INPUT RECORDS>
————

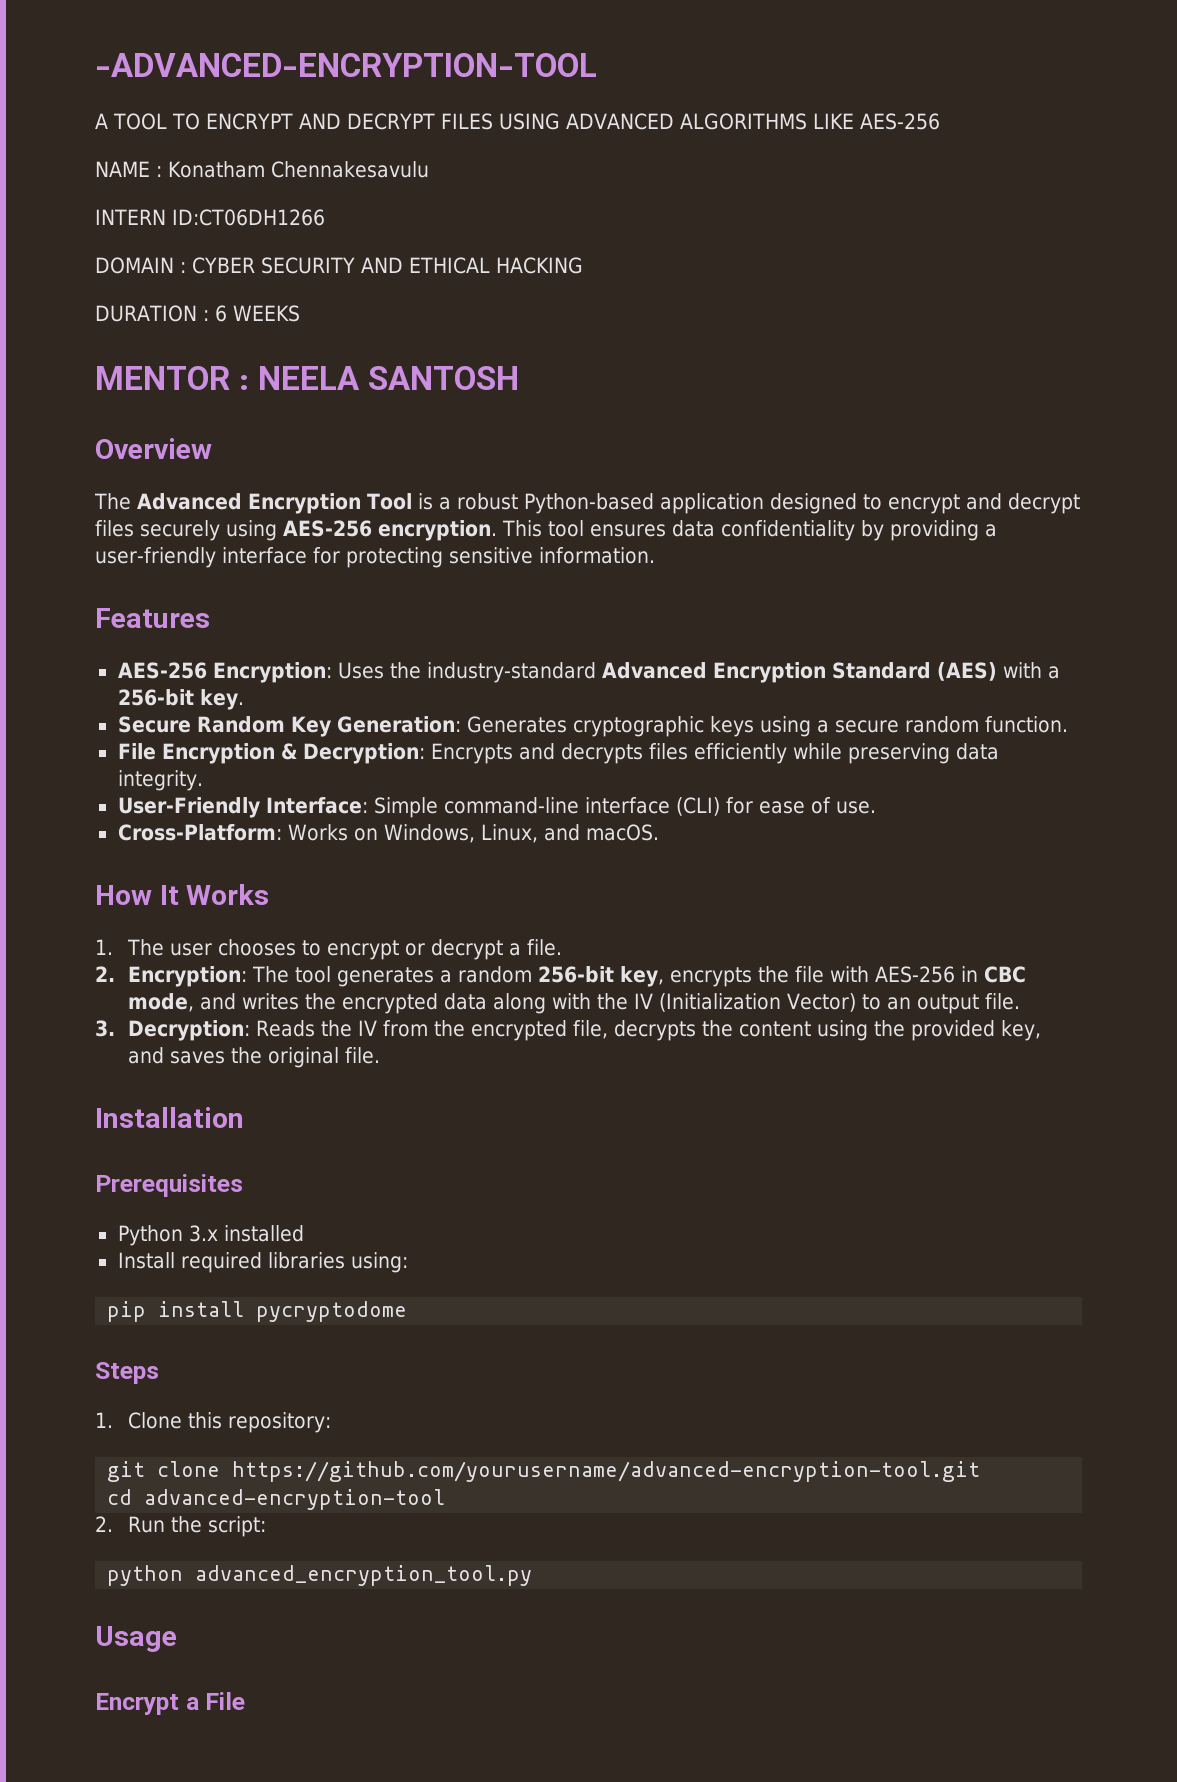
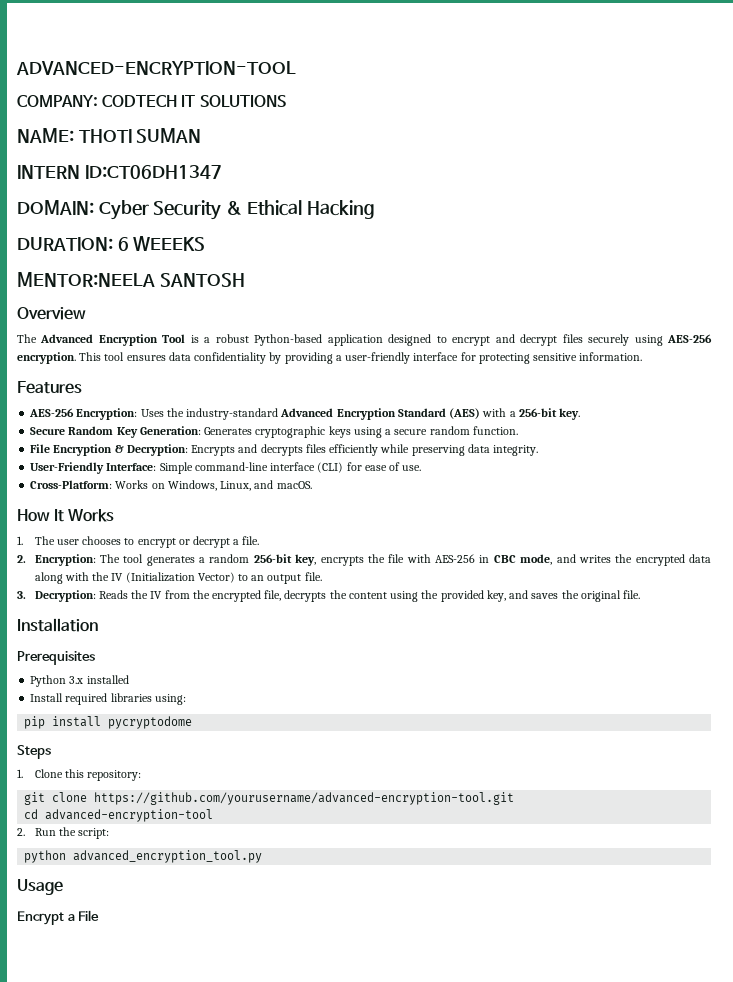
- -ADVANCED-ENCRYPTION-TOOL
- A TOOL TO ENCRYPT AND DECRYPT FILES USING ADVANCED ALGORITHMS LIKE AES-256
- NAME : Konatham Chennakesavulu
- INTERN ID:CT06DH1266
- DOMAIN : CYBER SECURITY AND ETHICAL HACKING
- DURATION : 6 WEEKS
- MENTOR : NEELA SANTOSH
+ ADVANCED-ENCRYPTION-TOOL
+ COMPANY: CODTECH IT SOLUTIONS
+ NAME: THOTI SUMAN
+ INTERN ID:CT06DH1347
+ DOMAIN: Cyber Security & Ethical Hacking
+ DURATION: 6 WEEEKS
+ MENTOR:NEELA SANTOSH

————

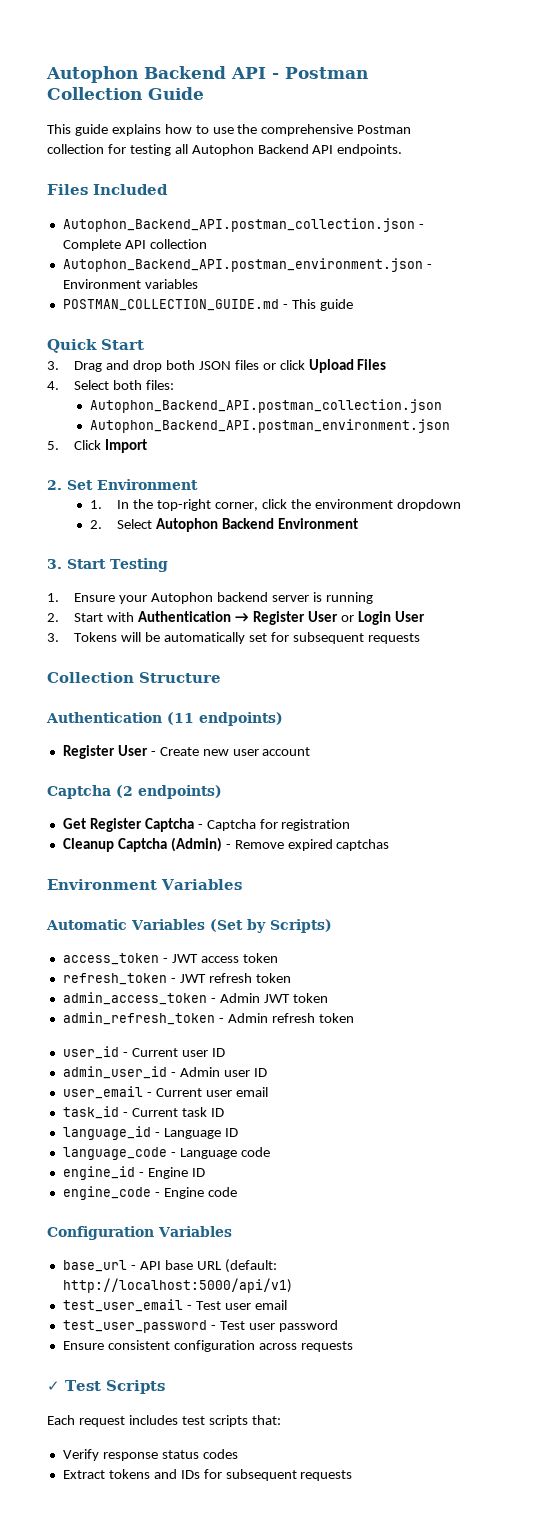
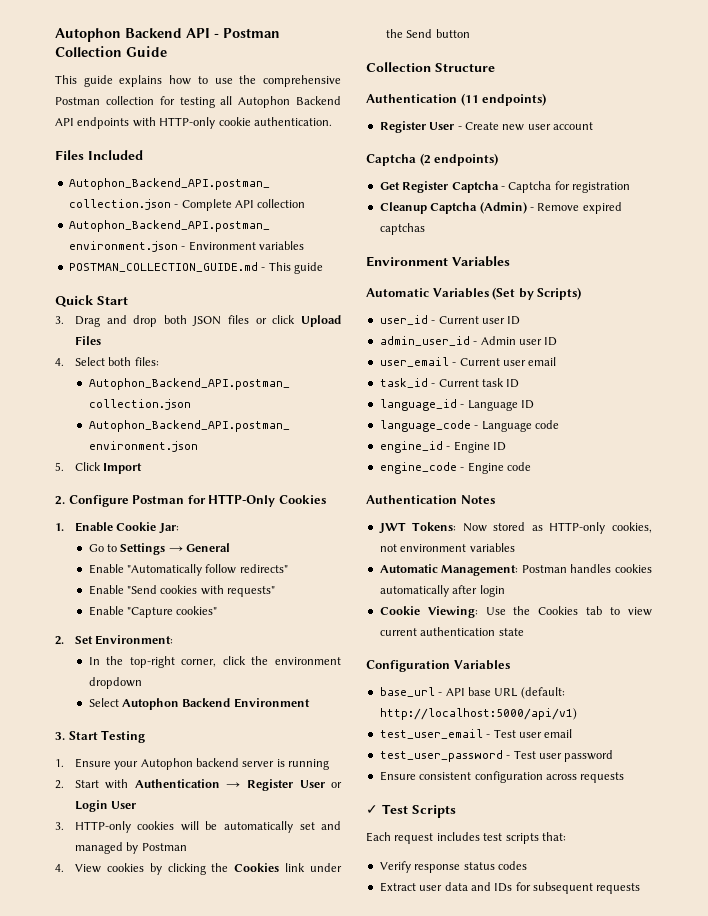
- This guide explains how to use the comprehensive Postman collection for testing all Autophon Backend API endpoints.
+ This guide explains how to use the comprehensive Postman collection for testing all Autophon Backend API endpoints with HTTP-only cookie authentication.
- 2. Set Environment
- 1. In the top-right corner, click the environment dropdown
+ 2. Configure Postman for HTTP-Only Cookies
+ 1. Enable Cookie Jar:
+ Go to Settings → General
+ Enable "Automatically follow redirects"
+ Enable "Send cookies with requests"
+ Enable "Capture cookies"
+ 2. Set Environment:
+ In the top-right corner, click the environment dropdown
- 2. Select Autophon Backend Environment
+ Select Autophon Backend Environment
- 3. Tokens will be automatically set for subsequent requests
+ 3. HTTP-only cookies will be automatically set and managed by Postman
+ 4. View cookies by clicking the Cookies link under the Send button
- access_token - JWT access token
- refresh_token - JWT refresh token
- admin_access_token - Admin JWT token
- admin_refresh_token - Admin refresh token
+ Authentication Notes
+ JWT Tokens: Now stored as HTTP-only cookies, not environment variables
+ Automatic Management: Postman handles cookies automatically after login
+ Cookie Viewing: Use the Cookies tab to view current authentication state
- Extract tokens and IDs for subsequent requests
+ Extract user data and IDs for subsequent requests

————

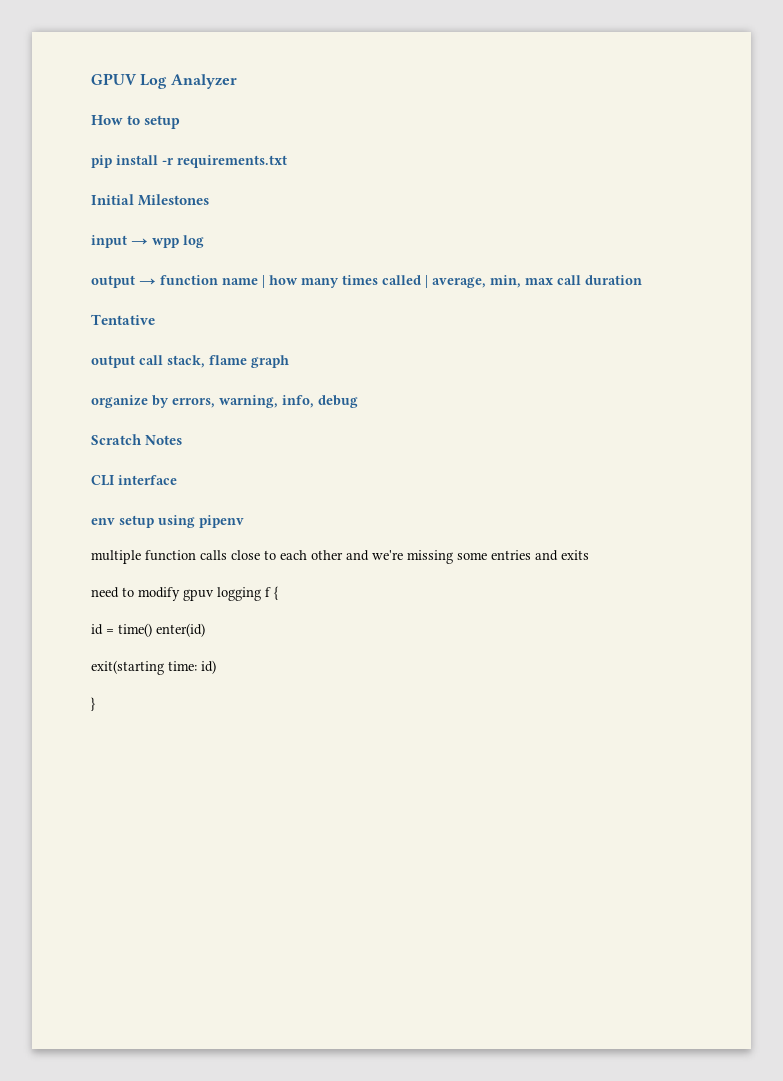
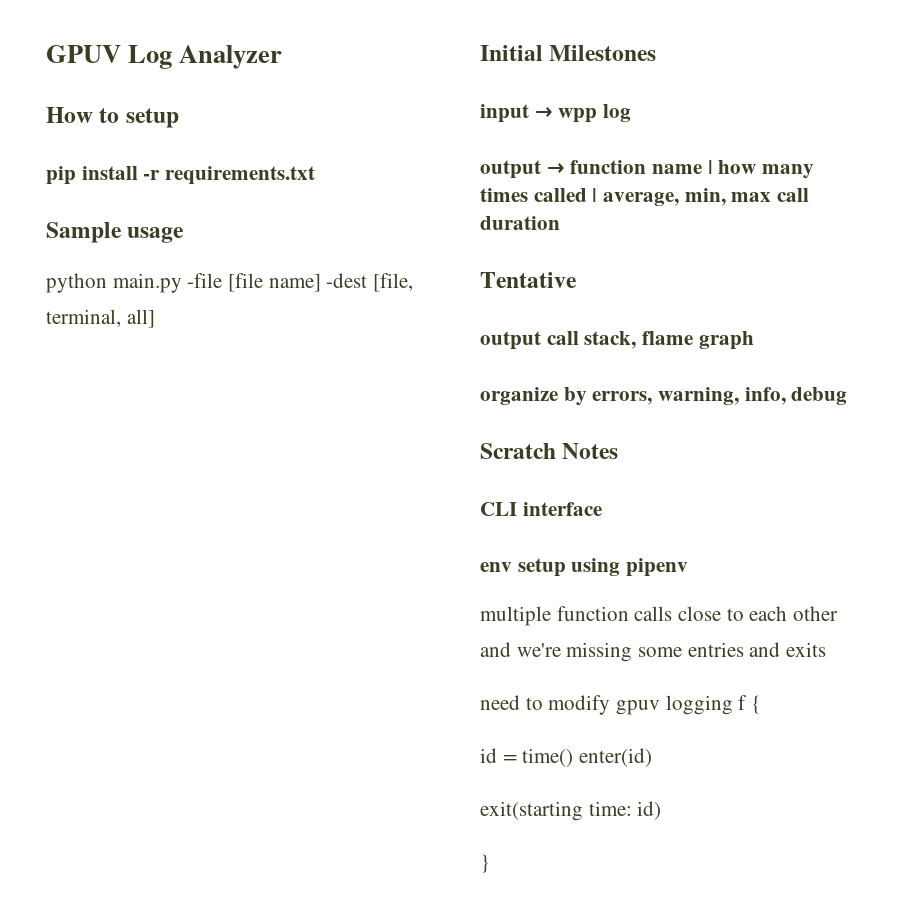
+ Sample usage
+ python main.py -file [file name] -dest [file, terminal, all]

————

BRIEF>
State how many lines in the entries hold the word "Select", giving the number alone.

ANSWER TO THE PROBLEM>
2